You can also make your own hand sanitizer. The Nebraska Medical Center – famous for its biocontainment unit and treatment of Ebola patients – offers this recipe:

What you’ll need:
  • 2/3 cup 91% isopropyl alcohol (rubbing alcohol)
  • 1/3 cup aloe vera gel
  • Mixing bowl
  • Spoon or something for whisking
  • Small container, such as a 3 oz. travel bottle
  • Optional: essential oil to give your hand sanitizer a fragrance
Directions:
In a mixing bowl, stir isopropyl alcohol and aloe vera gel together until well blended.
Add 8-10 drops of scented essential oil (optional, but nice!). Stir to incorporate.
Pour the homemade hand sanitizer into an empty container and seal.
Write “hand sanitizer” on a piece of masking tape and affix to the bottle.
-----------------------------

I got a 16 oz. bottle of aloe vera gel from the grocery store and just ordered 99% isopropyl alcohol from McMaster-Carr (it will be delivered in four days!).

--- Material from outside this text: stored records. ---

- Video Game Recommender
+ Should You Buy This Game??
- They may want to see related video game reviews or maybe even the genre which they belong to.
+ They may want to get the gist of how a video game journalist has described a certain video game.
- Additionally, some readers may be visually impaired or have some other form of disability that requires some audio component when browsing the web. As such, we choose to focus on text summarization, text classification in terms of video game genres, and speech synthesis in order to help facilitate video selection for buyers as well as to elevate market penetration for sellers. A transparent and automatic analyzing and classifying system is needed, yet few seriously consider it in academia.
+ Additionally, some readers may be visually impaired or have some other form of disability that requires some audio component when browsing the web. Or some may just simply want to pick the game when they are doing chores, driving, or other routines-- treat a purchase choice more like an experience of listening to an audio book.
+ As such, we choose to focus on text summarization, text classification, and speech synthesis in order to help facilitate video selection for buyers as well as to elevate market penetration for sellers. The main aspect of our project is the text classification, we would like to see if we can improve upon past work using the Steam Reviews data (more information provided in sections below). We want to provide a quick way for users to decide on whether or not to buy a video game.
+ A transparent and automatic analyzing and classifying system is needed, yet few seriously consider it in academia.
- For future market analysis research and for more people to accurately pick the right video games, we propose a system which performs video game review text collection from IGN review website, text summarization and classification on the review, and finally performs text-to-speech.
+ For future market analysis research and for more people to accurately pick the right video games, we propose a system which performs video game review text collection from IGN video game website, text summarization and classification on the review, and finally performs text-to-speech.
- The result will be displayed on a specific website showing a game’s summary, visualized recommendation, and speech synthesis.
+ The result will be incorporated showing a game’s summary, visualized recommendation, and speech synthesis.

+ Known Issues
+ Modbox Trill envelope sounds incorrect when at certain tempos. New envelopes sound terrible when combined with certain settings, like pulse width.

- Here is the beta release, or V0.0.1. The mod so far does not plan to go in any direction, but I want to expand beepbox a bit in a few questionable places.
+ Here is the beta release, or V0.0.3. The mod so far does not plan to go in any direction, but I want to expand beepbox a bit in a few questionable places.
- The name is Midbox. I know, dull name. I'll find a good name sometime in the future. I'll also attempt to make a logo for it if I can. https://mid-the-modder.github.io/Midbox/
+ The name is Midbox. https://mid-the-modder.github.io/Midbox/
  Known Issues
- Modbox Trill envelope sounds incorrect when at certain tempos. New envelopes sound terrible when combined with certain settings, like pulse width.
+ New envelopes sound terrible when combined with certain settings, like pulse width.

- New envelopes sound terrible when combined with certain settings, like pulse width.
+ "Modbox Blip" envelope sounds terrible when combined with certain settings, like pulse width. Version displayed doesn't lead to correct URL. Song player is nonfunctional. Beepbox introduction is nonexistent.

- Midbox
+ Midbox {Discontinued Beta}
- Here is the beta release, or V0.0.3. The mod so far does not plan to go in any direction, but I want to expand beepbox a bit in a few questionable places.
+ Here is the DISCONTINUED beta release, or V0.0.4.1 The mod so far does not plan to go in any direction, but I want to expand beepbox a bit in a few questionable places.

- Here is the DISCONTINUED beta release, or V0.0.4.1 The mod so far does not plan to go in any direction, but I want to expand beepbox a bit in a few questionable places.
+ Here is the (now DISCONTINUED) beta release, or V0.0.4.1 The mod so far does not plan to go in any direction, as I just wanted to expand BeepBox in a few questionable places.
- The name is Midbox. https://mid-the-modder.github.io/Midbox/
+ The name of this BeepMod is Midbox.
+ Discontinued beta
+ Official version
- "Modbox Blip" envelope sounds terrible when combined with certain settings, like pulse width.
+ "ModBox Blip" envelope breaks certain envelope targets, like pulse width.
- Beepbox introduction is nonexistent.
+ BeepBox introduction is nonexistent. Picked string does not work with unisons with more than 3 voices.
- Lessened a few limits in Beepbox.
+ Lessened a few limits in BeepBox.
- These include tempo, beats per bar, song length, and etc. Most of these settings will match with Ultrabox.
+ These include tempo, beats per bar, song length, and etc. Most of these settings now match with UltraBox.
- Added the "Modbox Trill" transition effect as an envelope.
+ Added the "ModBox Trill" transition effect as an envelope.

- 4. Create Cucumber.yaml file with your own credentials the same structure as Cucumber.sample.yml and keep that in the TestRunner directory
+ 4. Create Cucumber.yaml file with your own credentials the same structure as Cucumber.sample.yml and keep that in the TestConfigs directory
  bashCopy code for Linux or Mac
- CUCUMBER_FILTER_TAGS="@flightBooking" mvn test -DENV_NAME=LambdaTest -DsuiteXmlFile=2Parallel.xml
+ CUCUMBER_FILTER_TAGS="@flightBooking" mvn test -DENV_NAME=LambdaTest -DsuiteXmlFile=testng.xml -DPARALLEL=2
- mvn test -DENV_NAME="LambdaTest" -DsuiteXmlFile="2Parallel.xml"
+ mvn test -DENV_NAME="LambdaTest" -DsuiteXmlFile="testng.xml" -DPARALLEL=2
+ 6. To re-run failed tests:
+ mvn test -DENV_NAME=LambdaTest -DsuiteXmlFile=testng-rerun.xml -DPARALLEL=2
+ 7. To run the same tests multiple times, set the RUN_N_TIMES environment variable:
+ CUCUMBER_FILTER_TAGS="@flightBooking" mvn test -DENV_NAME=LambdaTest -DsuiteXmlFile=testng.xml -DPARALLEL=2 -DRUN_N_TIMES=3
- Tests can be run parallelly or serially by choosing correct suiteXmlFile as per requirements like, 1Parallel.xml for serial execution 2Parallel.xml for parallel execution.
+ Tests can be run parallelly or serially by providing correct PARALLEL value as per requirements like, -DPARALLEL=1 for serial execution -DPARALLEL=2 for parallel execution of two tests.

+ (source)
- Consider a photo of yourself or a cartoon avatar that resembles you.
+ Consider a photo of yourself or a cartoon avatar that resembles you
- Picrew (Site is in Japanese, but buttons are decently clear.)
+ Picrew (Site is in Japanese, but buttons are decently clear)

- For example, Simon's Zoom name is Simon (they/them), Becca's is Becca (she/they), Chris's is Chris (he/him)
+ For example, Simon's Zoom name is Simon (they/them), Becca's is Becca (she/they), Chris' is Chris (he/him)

________________________________
“Unexpired household bleach will be effective against coronaviruses when properly diluted,” the US Centers for Disease Control and Prevention said.

The CDC’s recipe calls for diluting 5 tablespoons (or ⅓ cup) of bleach per gallon of water, or 4 teaspoons of bleach per quart of water.
--------------------------------
This would be household bleach, which is only about 5 or 6%.
Other sources of bleach can be stronger and therefore more diluted.
Bleach can be destructive to certain materials, but good for hard surfaces like glass, rock counters, plastic surfaces.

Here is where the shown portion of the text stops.